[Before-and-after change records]
-- Opening Marker --

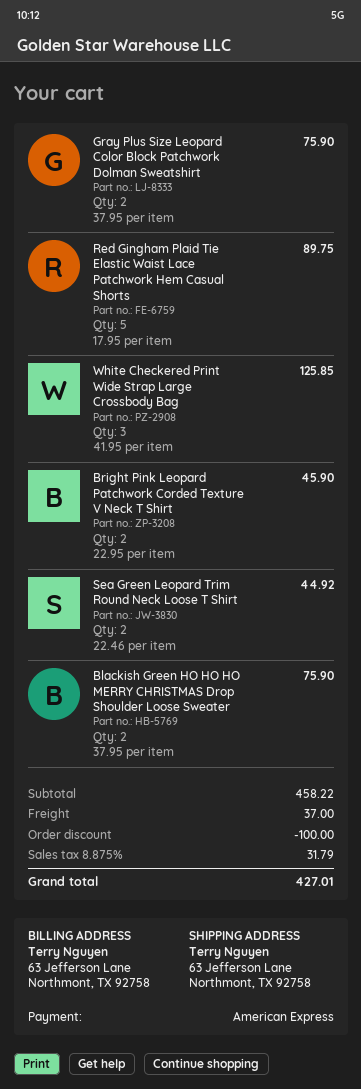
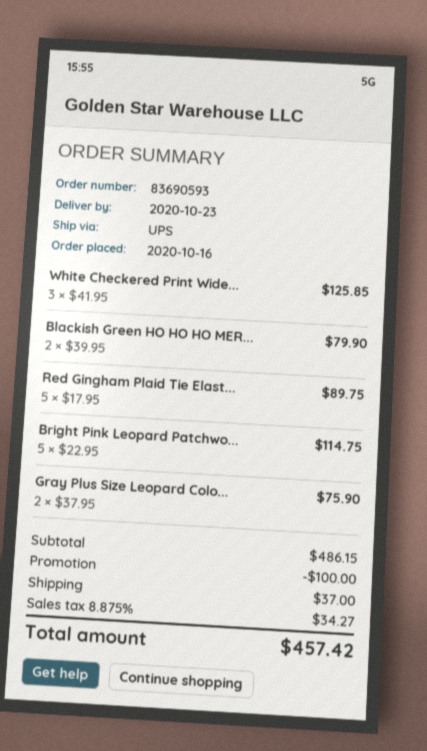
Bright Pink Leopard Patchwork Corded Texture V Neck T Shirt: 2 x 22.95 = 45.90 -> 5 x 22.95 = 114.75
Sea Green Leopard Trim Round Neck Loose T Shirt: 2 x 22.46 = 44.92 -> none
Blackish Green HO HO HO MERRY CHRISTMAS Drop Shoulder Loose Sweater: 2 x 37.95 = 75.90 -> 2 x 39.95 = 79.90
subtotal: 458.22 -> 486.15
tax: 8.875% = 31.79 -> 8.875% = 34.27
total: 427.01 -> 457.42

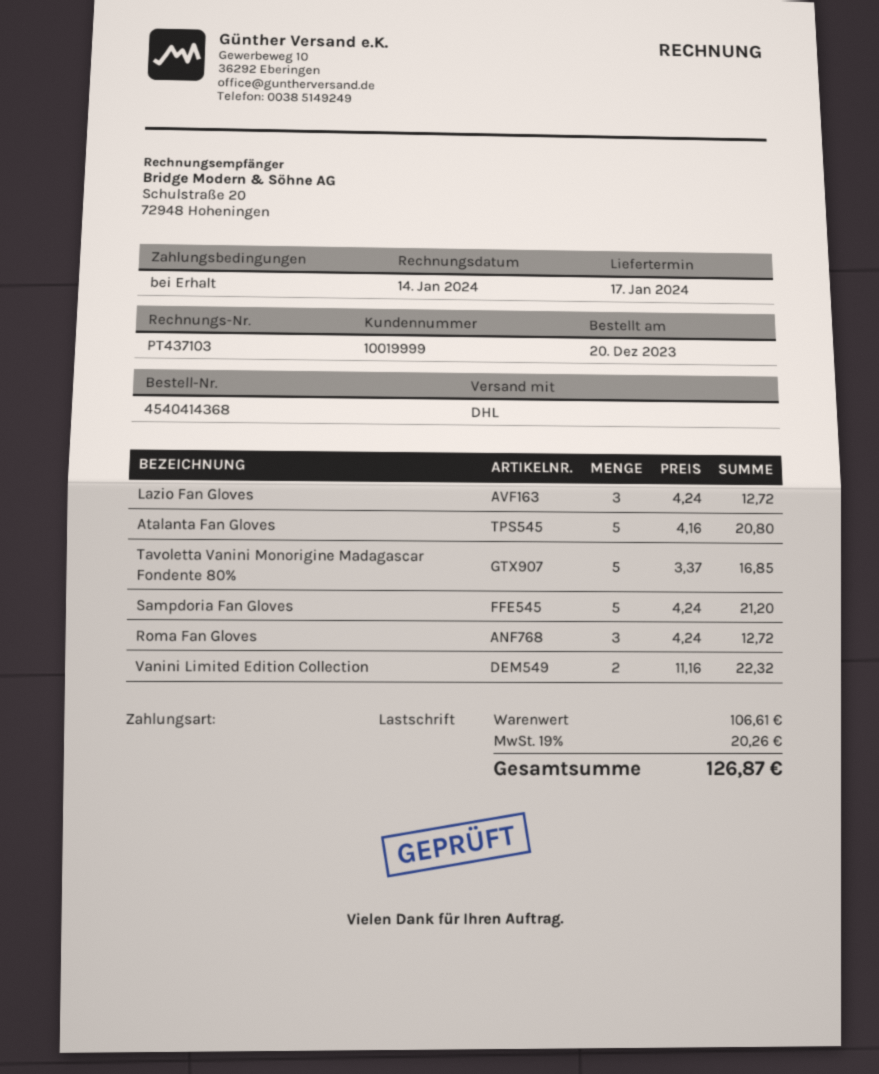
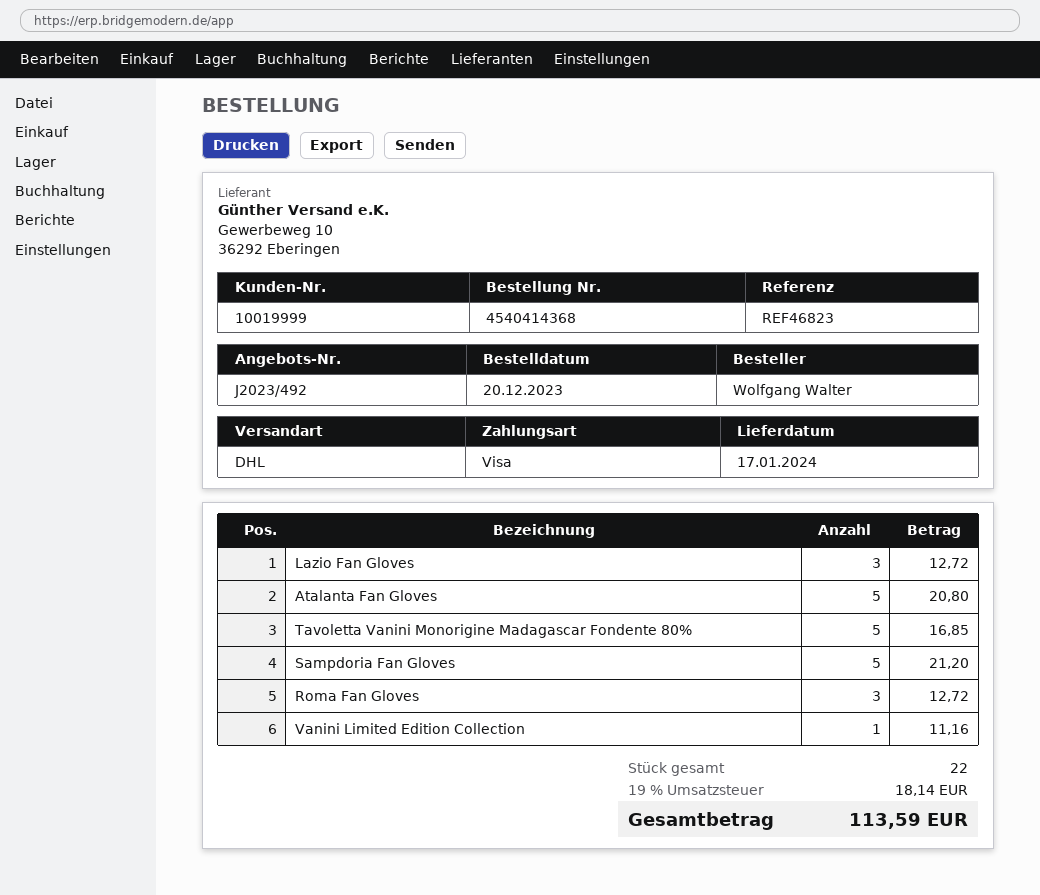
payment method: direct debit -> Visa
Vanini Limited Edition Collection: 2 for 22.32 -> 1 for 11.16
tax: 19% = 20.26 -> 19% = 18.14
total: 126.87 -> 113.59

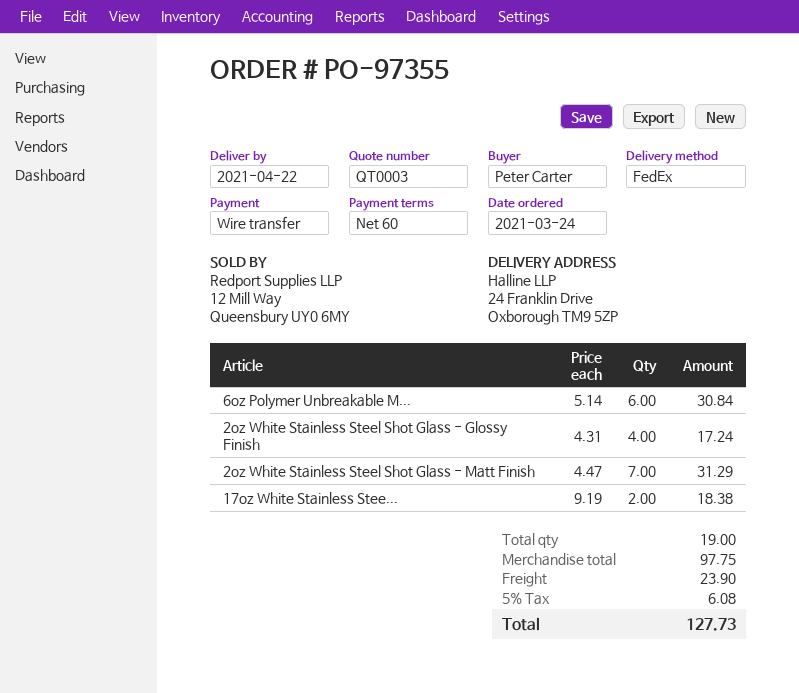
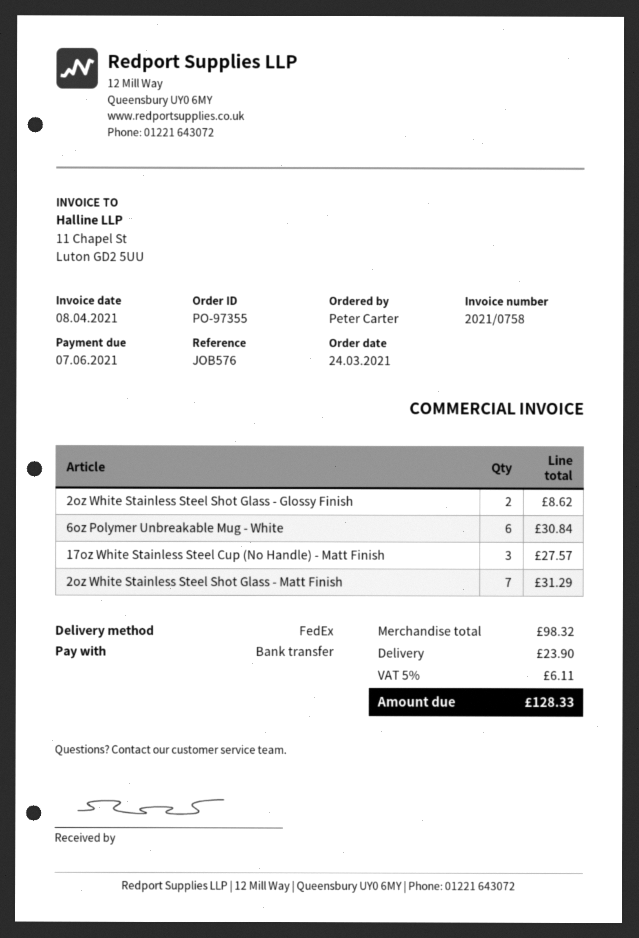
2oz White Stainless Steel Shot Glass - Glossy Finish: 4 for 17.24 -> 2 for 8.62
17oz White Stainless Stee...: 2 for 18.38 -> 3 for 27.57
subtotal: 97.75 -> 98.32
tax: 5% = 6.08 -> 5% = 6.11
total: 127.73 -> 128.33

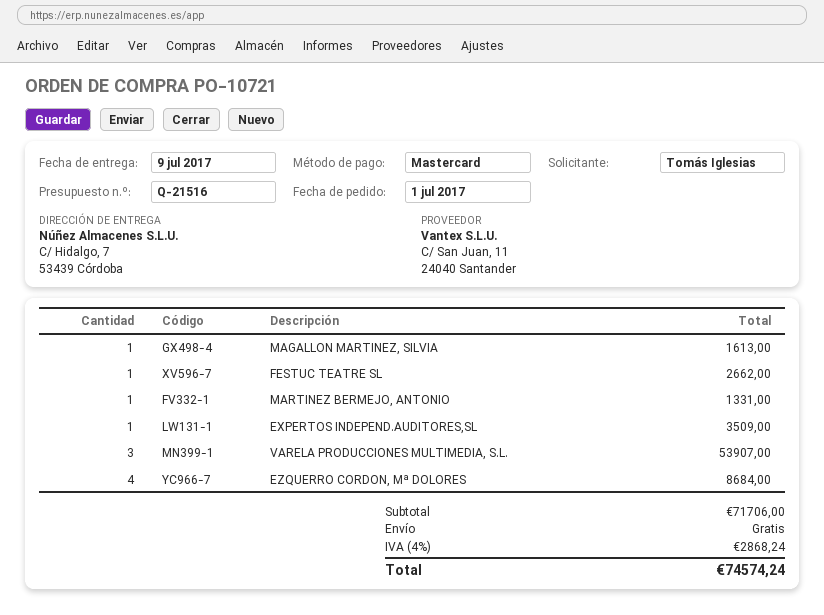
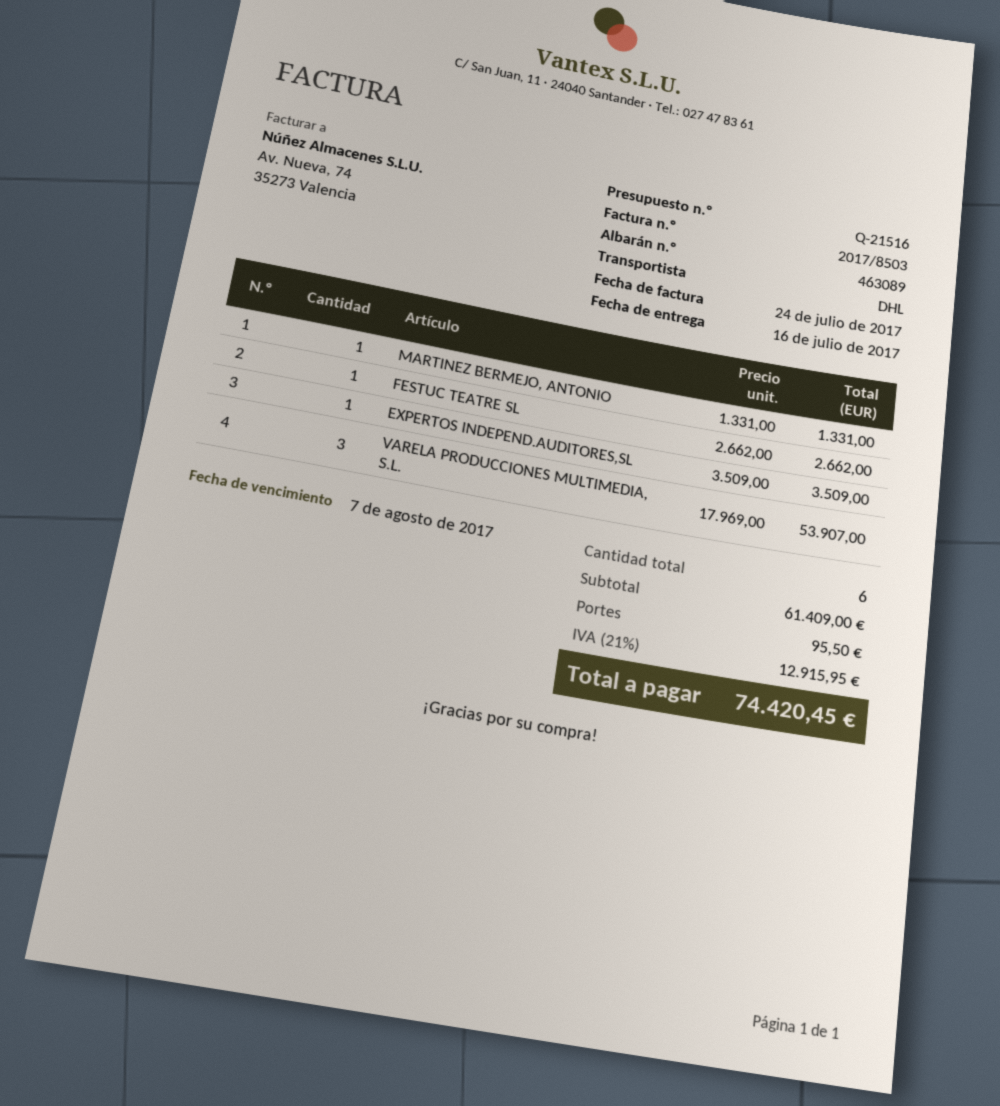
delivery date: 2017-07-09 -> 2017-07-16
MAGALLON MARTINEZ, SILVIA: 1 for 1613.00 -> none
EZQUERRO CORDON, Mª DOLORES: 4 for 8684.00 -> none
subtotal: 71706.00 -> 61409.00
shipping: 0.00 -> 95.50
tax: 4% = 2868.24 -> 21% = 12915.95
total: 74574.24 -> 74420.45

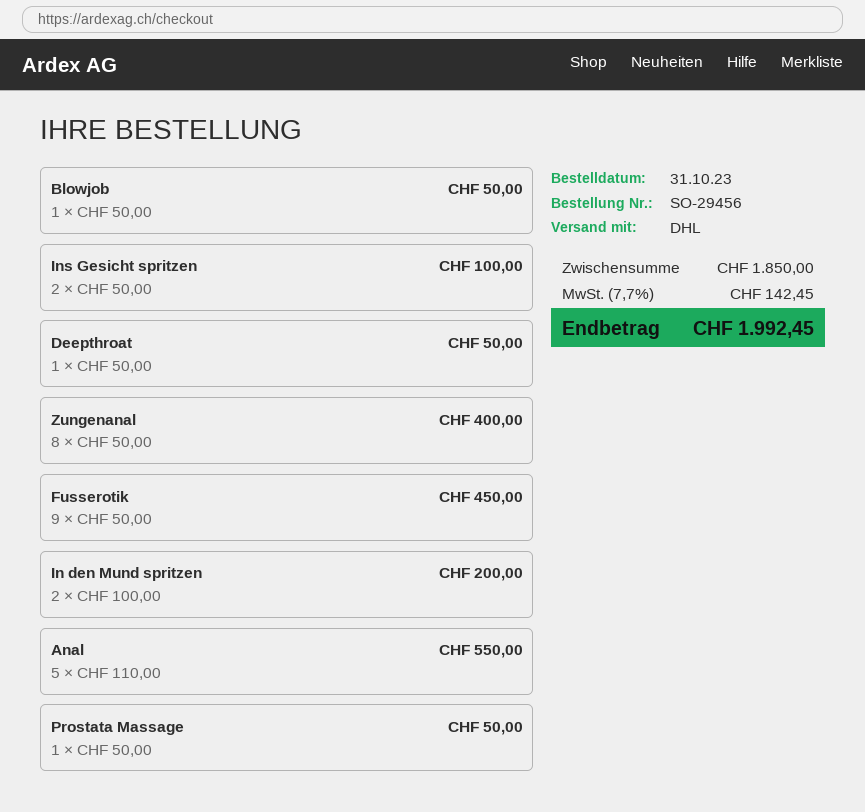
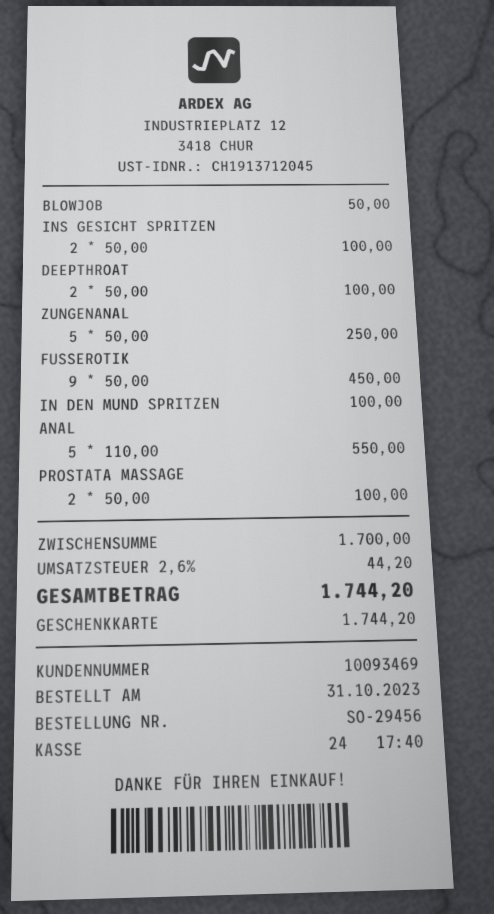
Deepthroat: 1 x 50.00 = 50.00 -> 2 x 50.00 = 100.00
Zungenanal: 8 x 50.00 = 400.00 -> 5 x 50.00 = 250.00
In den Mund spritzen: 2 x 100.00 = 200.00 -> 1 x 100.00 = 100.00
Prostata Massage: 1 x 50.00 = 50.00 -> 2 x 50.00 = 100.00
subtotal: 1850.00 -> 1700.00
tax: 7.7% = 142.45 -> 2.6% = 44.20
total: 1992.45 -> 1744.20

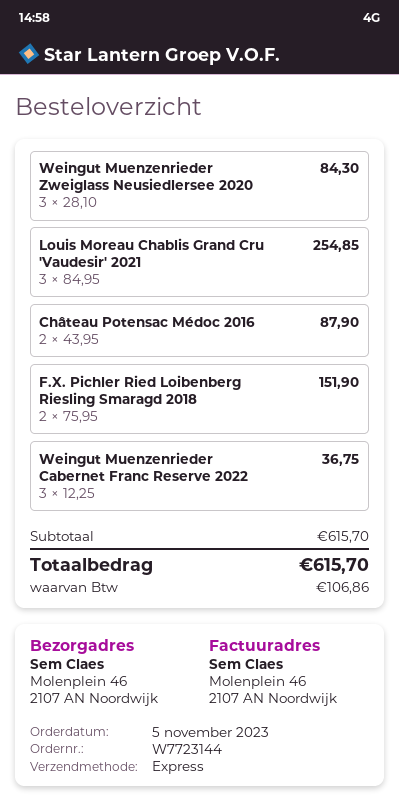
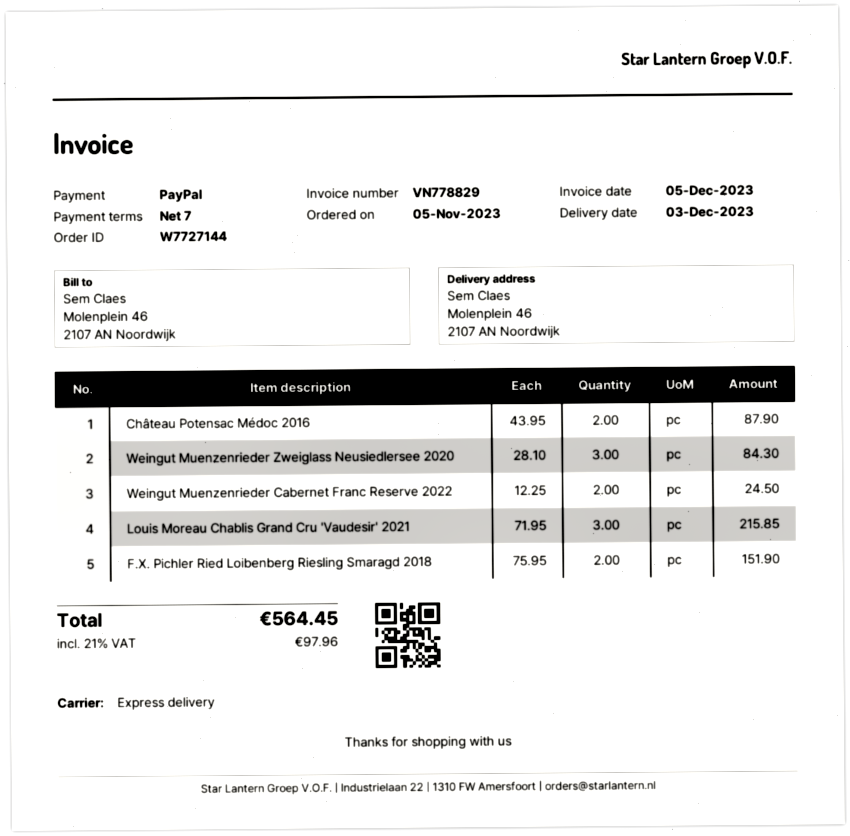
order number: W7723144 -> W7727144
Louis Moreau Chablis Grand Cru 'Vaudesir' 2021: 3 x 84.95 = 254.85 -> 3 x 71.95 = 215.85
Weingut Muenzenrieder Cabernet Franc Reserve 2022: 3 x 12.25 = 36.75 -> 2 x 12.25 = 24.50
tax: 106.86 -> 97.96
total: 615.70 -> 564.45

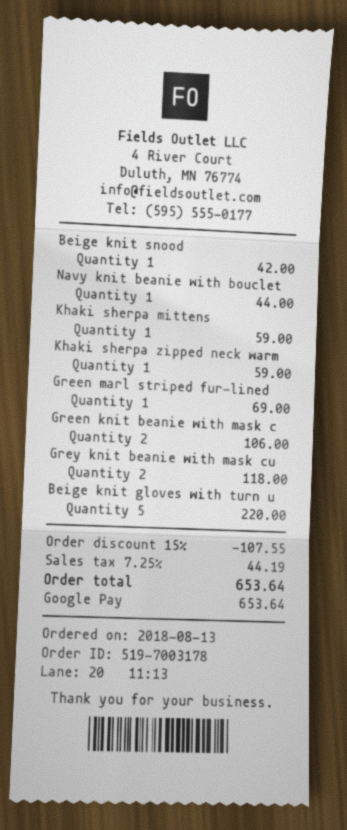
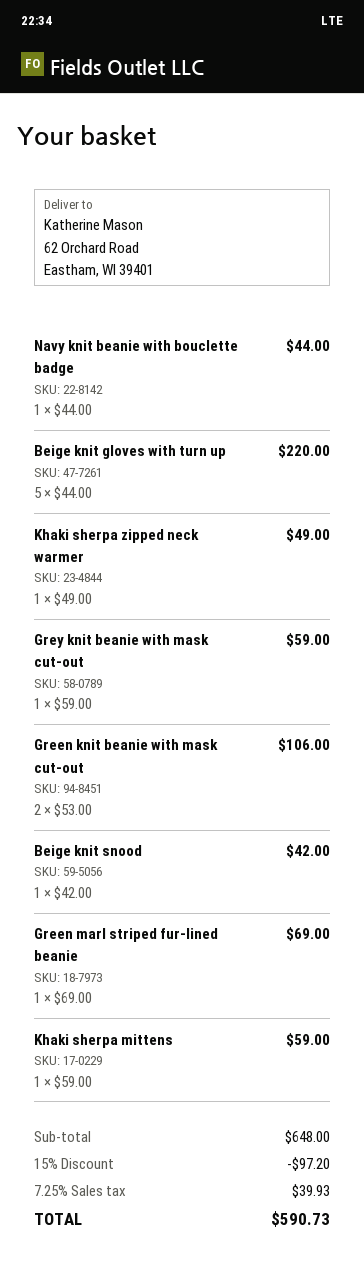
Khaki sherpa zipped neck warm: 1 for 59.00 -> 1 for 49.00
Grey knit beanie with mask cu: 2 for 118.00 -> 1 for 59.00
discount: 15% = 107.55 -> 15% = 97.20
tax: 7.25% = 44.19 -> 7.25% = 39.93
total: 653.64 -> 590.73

-- Closing Marker --

**DIRECTIONS**
The expected output is an exact copy of the lines from the one with "tax: 19% = 20.26 -> 19% = 18.14" to the final line of the entries above, pictures excepted; please include both ends.

**WRITTEN SOLUTION**
tax: 19% = 20.26 -> 19% = 18.14
total: 126.87 -> 113.59

2oz White Stainless Steel Shot Glass - Glossy Finish: 4 for 17.24 -> 2 for 8.62
17oz White Stainless Stee...: 2 for 18.38 -> 3 for 27.57
subtotal: 97.75 -> 98.32
tax: 5% = 6.08 -> 5% = 6.11
total: 127.73 -> 128.33

delivery date: 2017-07-09 -> 2017-07-16
MAGALLON MARTINEZ, SILVIA: 1 for 1613.00 -> none
EZQUERRO CORDON, Mª DOLORES: 4 for 8684.00 -> none
subtotal: 71706.00 -> 61409.00
shipping: 0.00 -> 95.50
tax: 4% = 2868.24 -> 21% = 12915.95
total: 74574.24 -> 74420.45

Deepthroat: 1 x 50.00 = 50.00 -> 2 x 50.00 = 100.00
Zungenanal: 8 x 50.00 = 400.00 -> 5 x 50.00 = 250.00
In den Mund spritzen: 2 x 100.00 = 200.00 -> 1 x 100.00 = 100.00
Prostata Massage: 1 x 50.00 = 50.00 -> 2 x 50.00 = 100.00
subtotal: 1850.00 -> 1700.00
tax: 7.7% = 142.45 -> 2.6% = 44.20
total: 1992.45 -> 1744.20

order number: W7723144 -> W7727144
Louis Moreau Chablis Grand Cru 'Vaudesir' 2021: 3 x 84.95 = 254.85 -> 3 x 71.95 = 215.85
Weingut Muenzenrieder Cabernet Franc Reserve 2022: 3 x 12.25 = 36.75 -> 2 x 12.25 = 24.50
tax: 106.86 -> 97.96
total: 615.70 -> 564.45

Khaki sherpa zipped neck warm: 1 for 59.00 -> 1 for 49.00
Grey knit beanie with mask cu: 2 for 118.00 -> 1 for 59.00
discount: 15% = 107.55 -> 15% = 97.20
tax: 7.25% = 44.19 -> 7.25% = 39.93
total: 653.64 -> 590.73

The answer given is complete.